Records supplied -
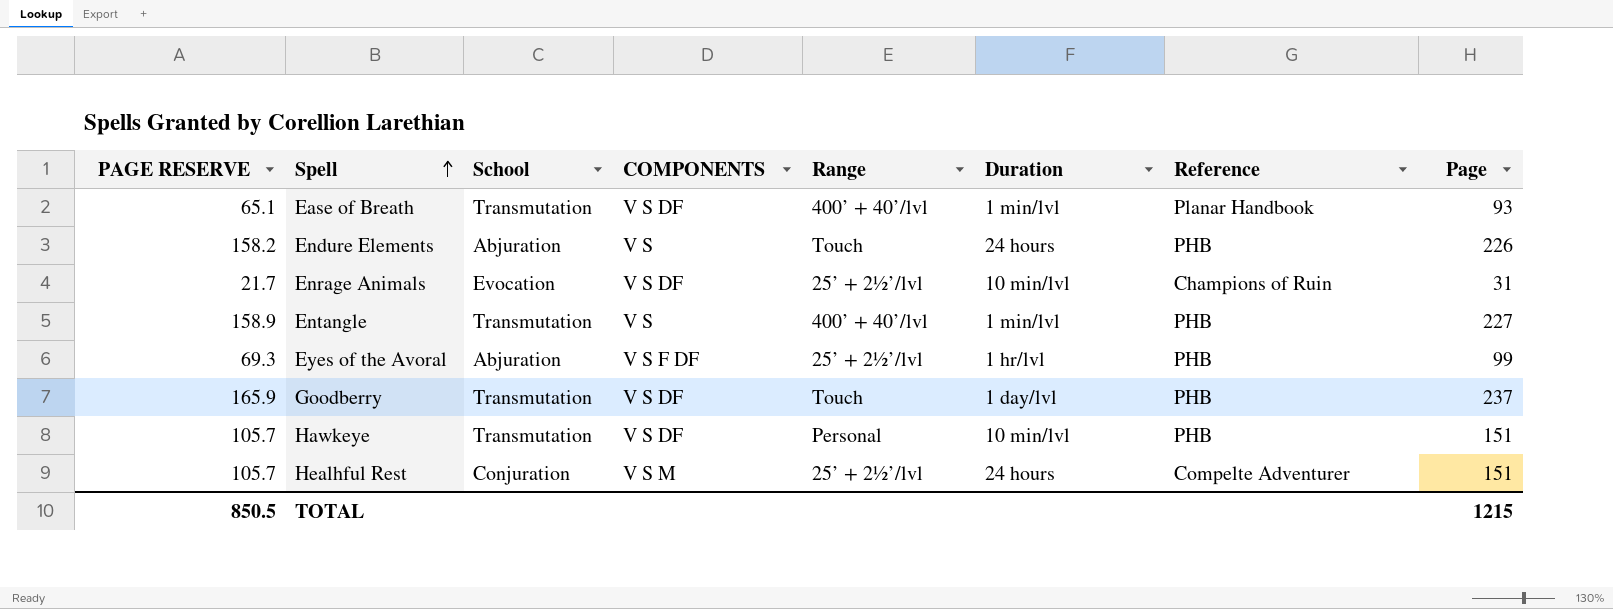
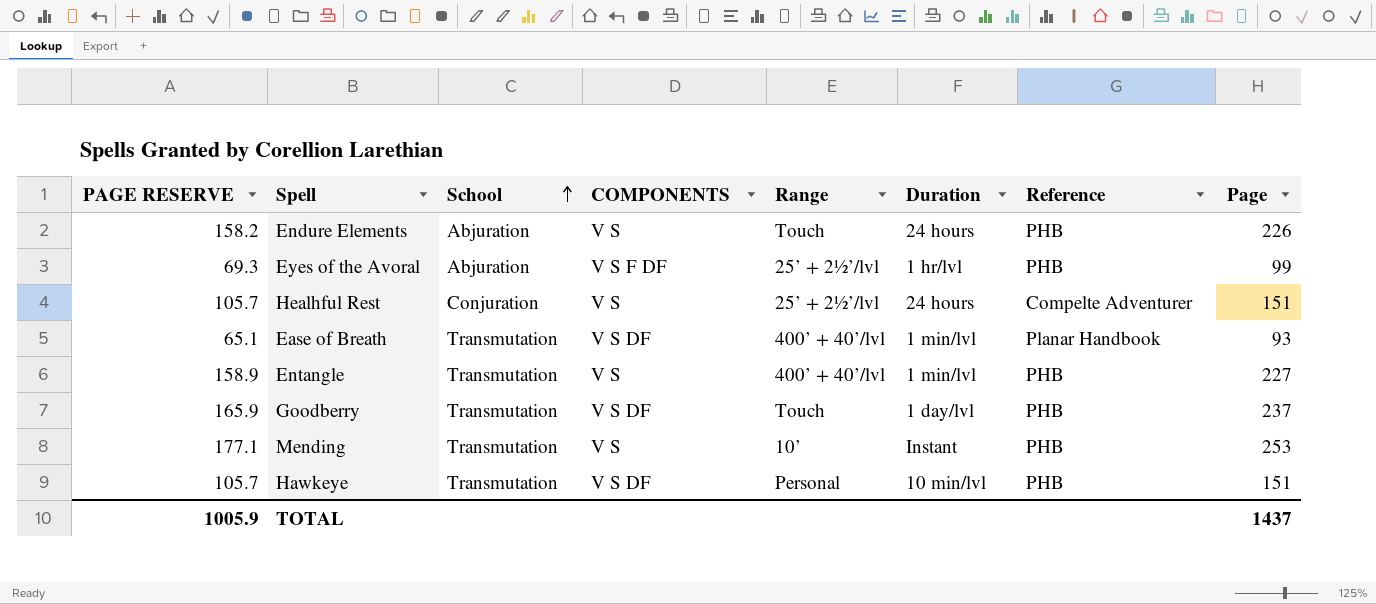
row order: Spell ascending -> School ascending
row Enrage Animals: 21.7 | Evocation | V S DF | 25’ + 2½’/lvl | 10 min/lvl | Champions of Ruin | 31 -> none
Healhful Rest | COMPONENTS: V S M -> V S
row Mending: none -> 177.1 | Transmutation | V S | 10’ | Instant | PHB | 253
TOTAL | PAGE RESERVE: 850.5 -> 1005.9
TOTAL | Page: 1215 -> 1437

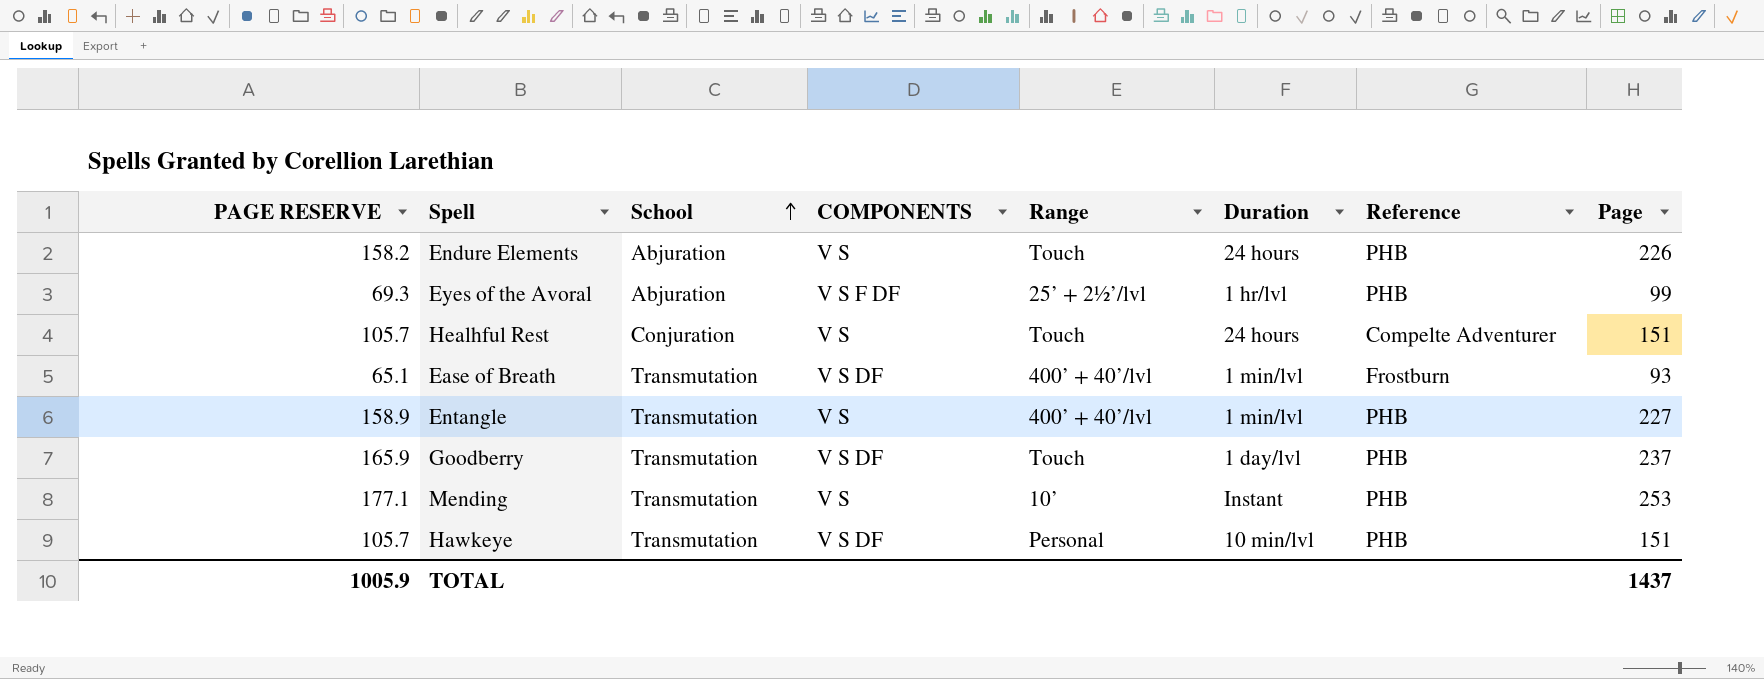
Healhful Rest | Range: 25’ + 2½’/lvl -> Touch
Ease of Breath | Reference: Planar Handbook -> Frostburn

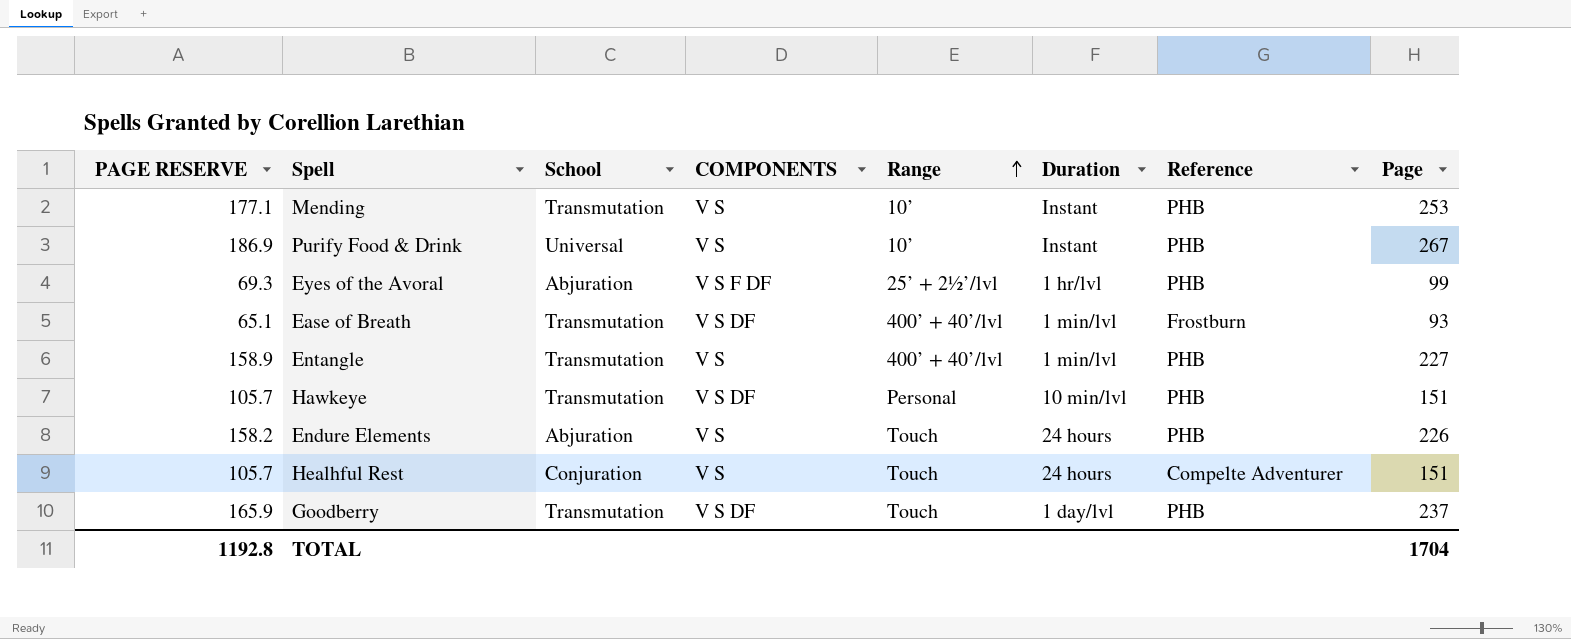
row order: School ascending -> Range ascending
row Purify Food & Drink: none -> 186.9 | Universal | V S | 10’ | Instant | PHB | 267
TOTAL | PAGE RESERVE: 1005.9 -> 1192.8
TOTAL | Page: 1437 -> 1704

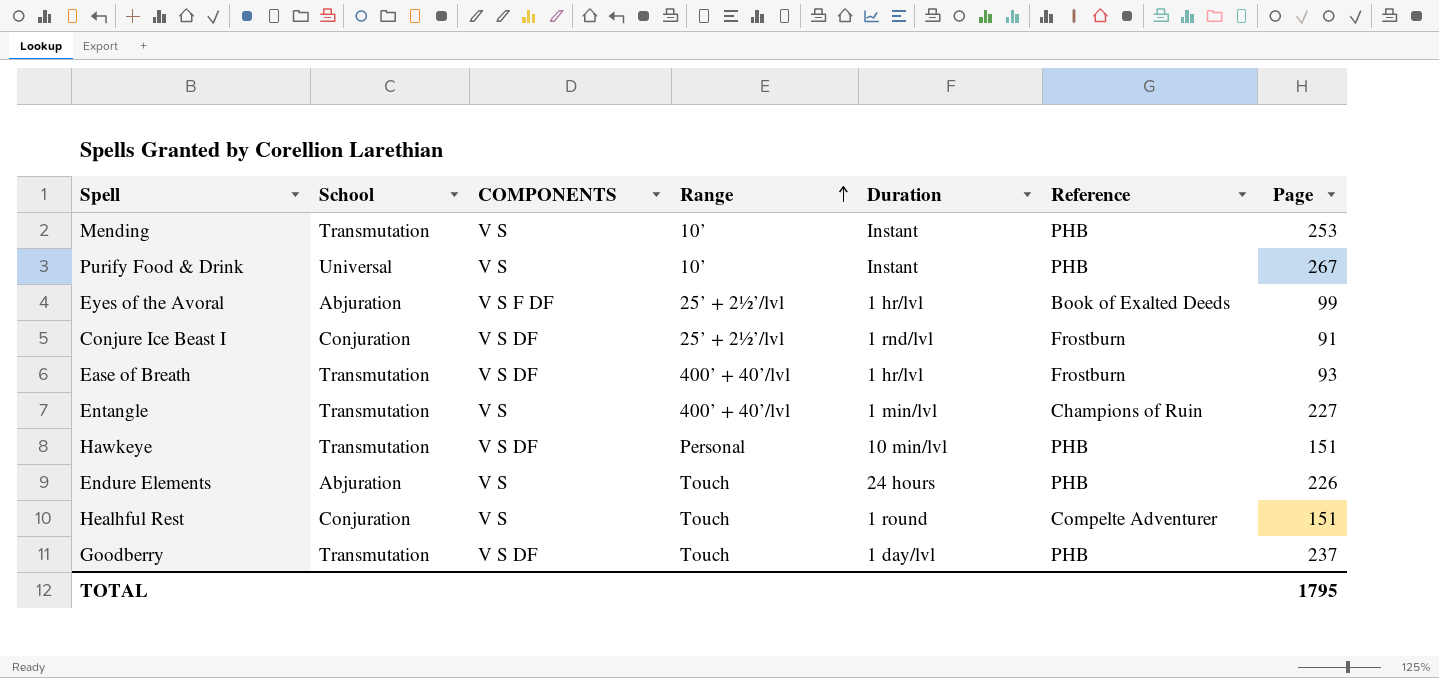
column PAGE RESERVE | formula: [Page] * 0.7 -> none
Eyes of the Avoral | Reference: PHB -> Book of Exalted Deeds
row Conjure Ice Beast I: none -> Conjuration | V S DF | 25’ + 2½’/lvl | 1 rnd/lvl | Frostburn | 91
Ease of Breath | Duration: 1 min/lvl -> 1 hr/lvl
Entangle | Reference: PHB -> Champions of Ruin
Healhful Rest | Duration: 24 hours -> 1 round
TOTAL | Page: 1704 -> 1795

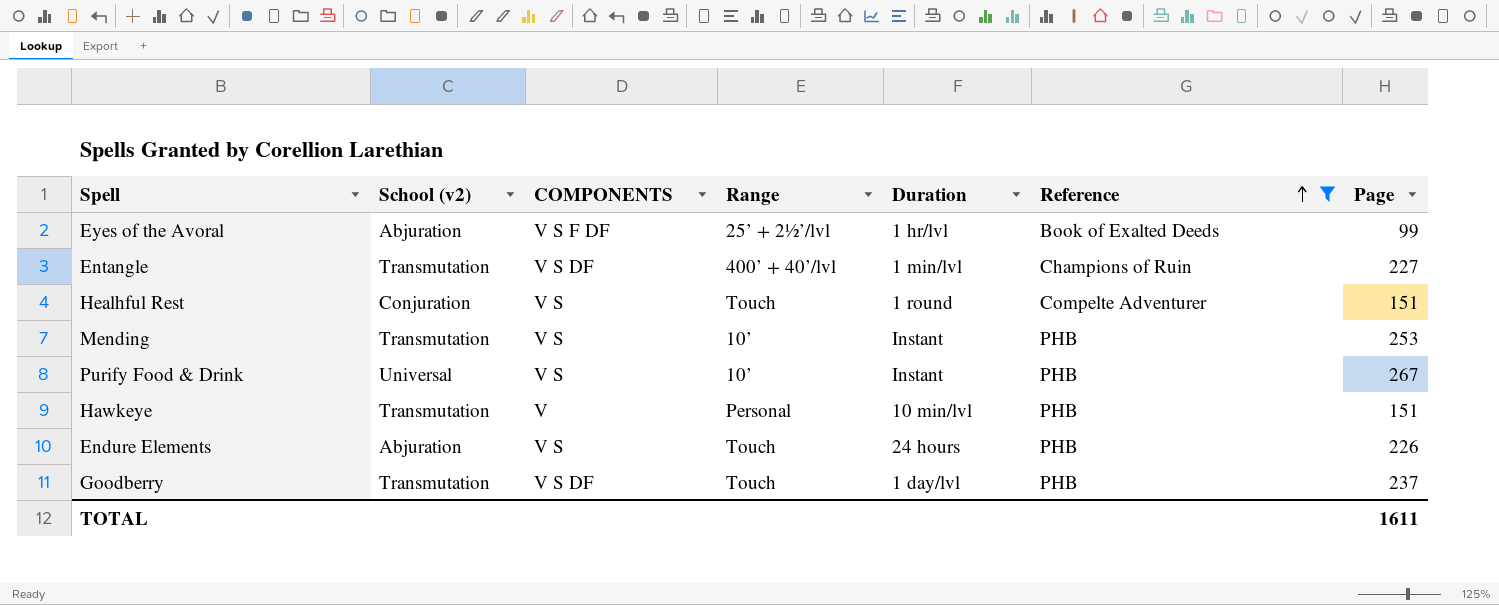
filter: none -> Reference != Frostburn
row order: Range ascending -> Reference ascending
column name: School -> School (v2)
Entangle | COMPONENTS: V S -> V S DF
Hawkeye | COMPONENTS: V S DF -> V
TOTAL | Page: 1795 -> 1611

Task - Pictures stay out of this copy. Retype exactly the lines from the one with "TOTAL | Page: 1704 -> 1795" through the last line of the data, both ends included, and nothing more.

Reply to the task -
TOTAL | Page: 1704 -> 1795

filter: none -> Reference != Frostburn
row order: Range ascending -> Reference ascending
column name: School -> School (v2)
Entangle | COMPONENTS: V S -> V S DF
Hawkeye | COMPONENTS: V S DF -> V
TOTAL | Page: 1795 -> 1611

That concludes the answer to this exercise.